Polarimetry is a highly efficient technique for analysing optically active liquids such as sugar solutions, lactic acid and tartaric acid. Measuring the angle of rotation of linear polarised light when it passes through an optically active substance is part of the standard repertoire of chemical, biochemical and pharmaceutical laboratories. It provides valuable information on the chemical structure, chirality and concentration of a sample.

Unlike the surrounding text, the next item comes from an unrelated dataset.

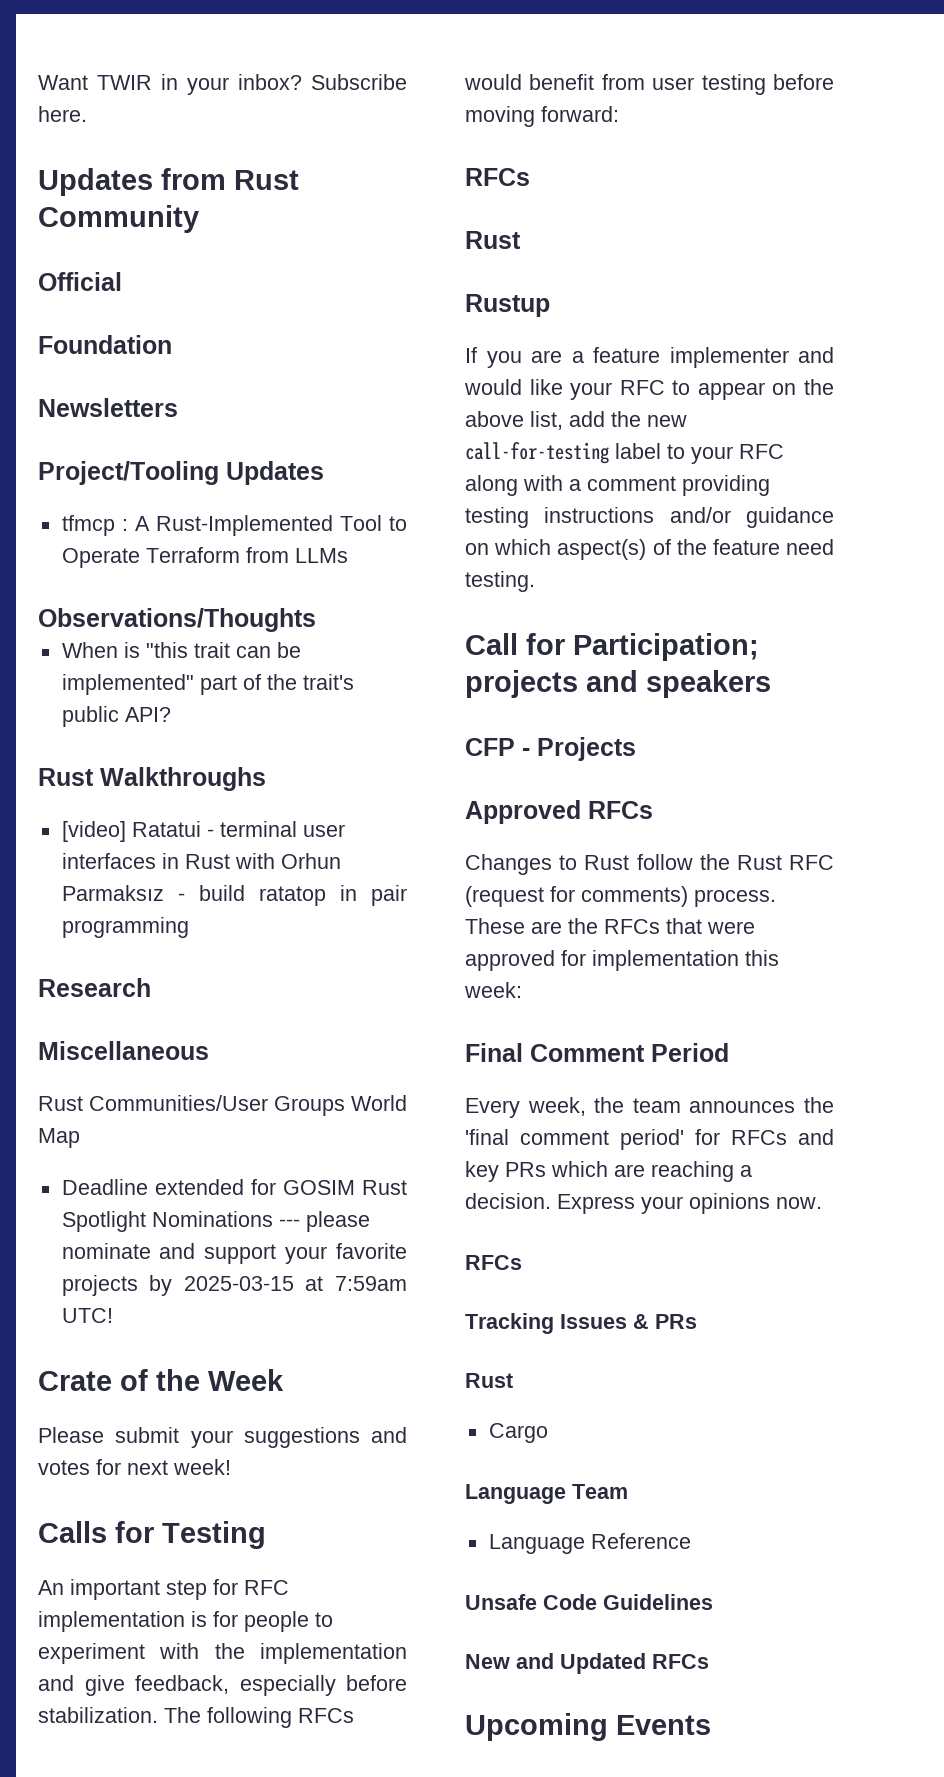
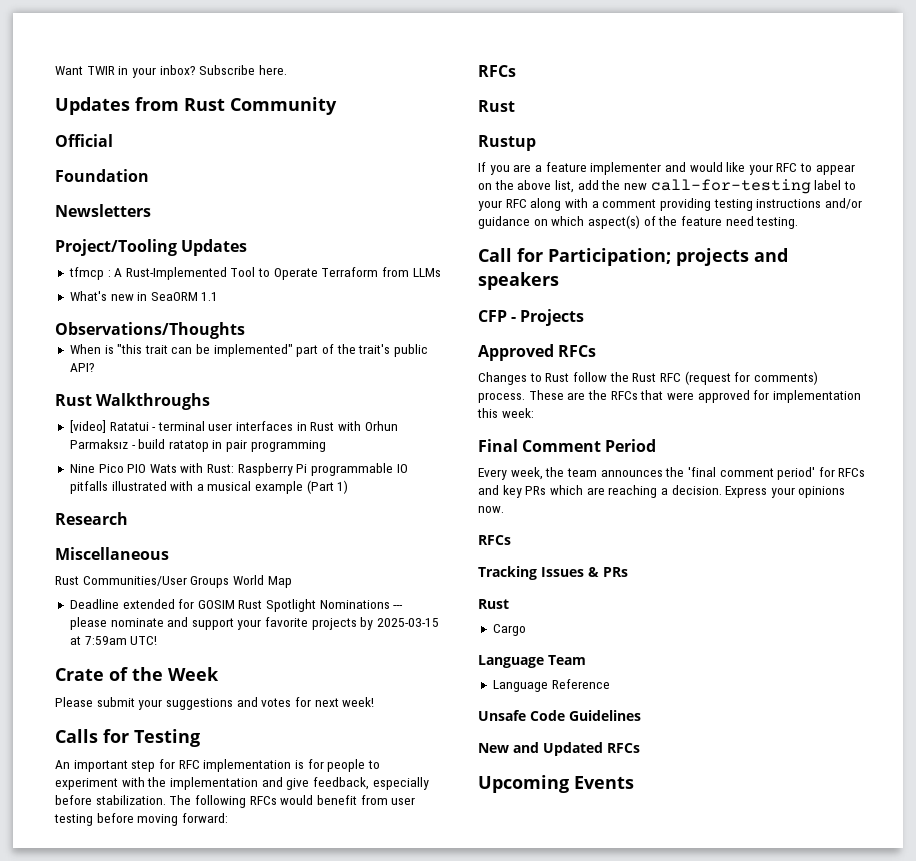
+ What's new in SeaORM 1.1
+ Nine Pico PIO Wats with Rust: Raspberry Pi programmable IO pitfalls illustrated with a musical example (Part 1)

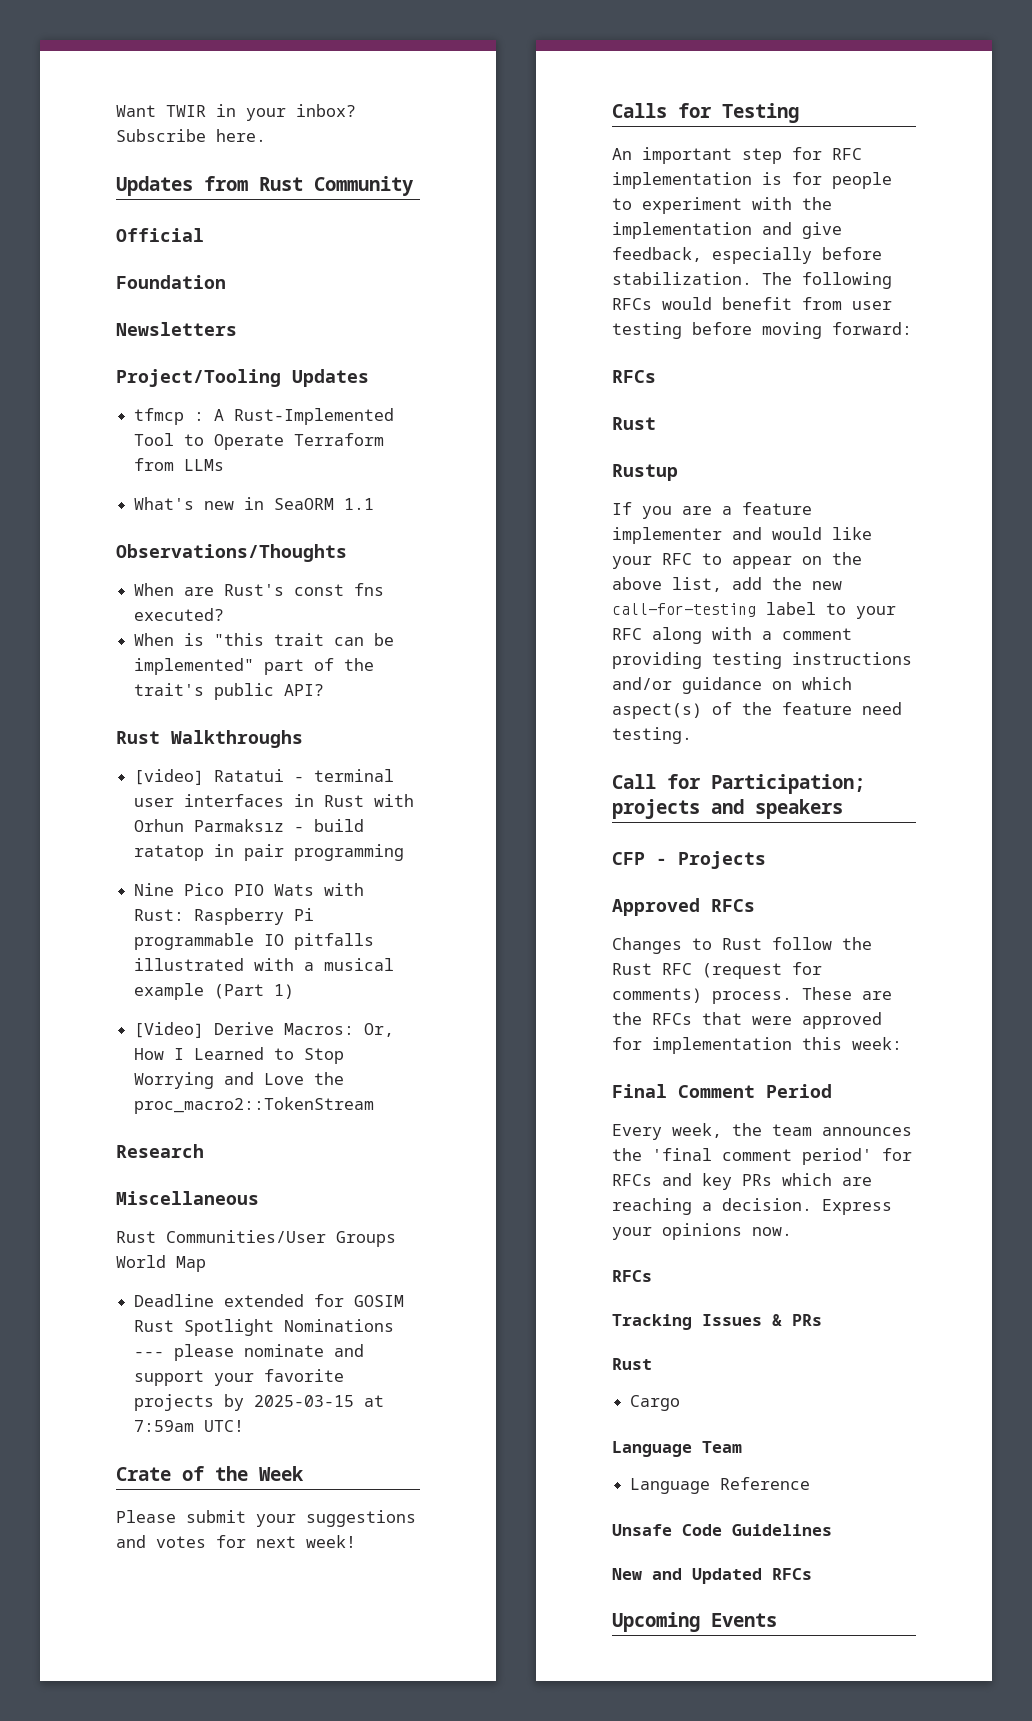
+ When are Rust's const fns executed?
+ [Video] Derive Macros: Or, How I Learned to Stop Worrying and Love the proc_macro2::TokenStream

Classic polarimeters operate manually. The brightness of the polarised and rotated light is assessed with the eye and the result read from a scale. The use of a manual polarimeter requires an experienced and qualified operator and takes up a certain amount of time. A modern automatic polarimeter speeds up this process – a precise measurement value is available in just one second. The device’s digital function rules out any measuring errors caused by the user and leads to results that can be reproduced exactly – a crucial factor for measurements used for quality control and process monitoring. Automatic polarimetry is compatible with Good Laboratory Practice (GLP) and US FDA 21 CFR part 11.
Investment in an automated instrument pays off very quickly because it significantly improves productivity in the laboratory. In modern companies in the pharmaceutical, chemical, sugar and food processing industries, an automatic polarimeter is now the absolute state of the art.
Polarisation and polarimetry – physical principles
Electromagnetic waves, including light, have a distinct polarisation plane which is defined by the level of electrical field components. Natural “unpolarised” light consists of the overlapping of a variety of single waves of different polarisations. Waves of a certain polarisation plane can only be filtered out through specific physical effects, such as the reflection on a non-metallic surface. Some insects are able to perceive polarised light and can therefore look through water surfaces, for example. Humans have to use physical instruments to observe polarisation effects.
Polarisation filters are made of a special film that only allows light of one polarisation plane to pass through, absorbing the rest of the light. Photographers use these kinds of filters to eliminate unwanted reflections.
“Optically active substances” are transparent substances which rotate the light passing through the polarisation plane. This is caused by the spatial structure of their molecules. Some substances occur in chemically identical compositions but with molecules in a spatially symmetrical arrangement. Both of these enantiomers rotate the polarisation plane of the light in opposite directions. Examples include sugar or the well-known left-rotating and right-rotating lactic acids in yoghurt. Usually only one of the two enantiomers of the same substance occurs in nature. However, both can occur in chemical synthesis. The different enantiomers of the same substance have different pharmacological effects and therefore have to be separated in pharmaceutical production, e.g. through HPLC detection. The purity of the reaction product can be determined polarimetrically.
In a polarimeter, the unpolarised light from a light source is fed through a polariser. The linear polarised light passing through the polariser passes through the cell with the substance to be tested. The polarisation plane is then rotated. The angle of rotation is determined by the analyser which also only lets through linear polarised light to the observer’s eye. In the polarimeter, polarisers and analysers are set so that no more light can pass through in the case of empty cells. After filling the optically active substance, some light passes through the analyser again. The analyser is then rotated so that it is dark again. The angle of rotation can then be read on a scale. Because the angle of rotation depends on the temperature of the sample and the wavelength of the light used, the optical rotation is stated for defined temperatures. This is usually 20 °C in laboratories. Measurement is usually carried out with light in the sodium D line with a wavelength of 589 nm.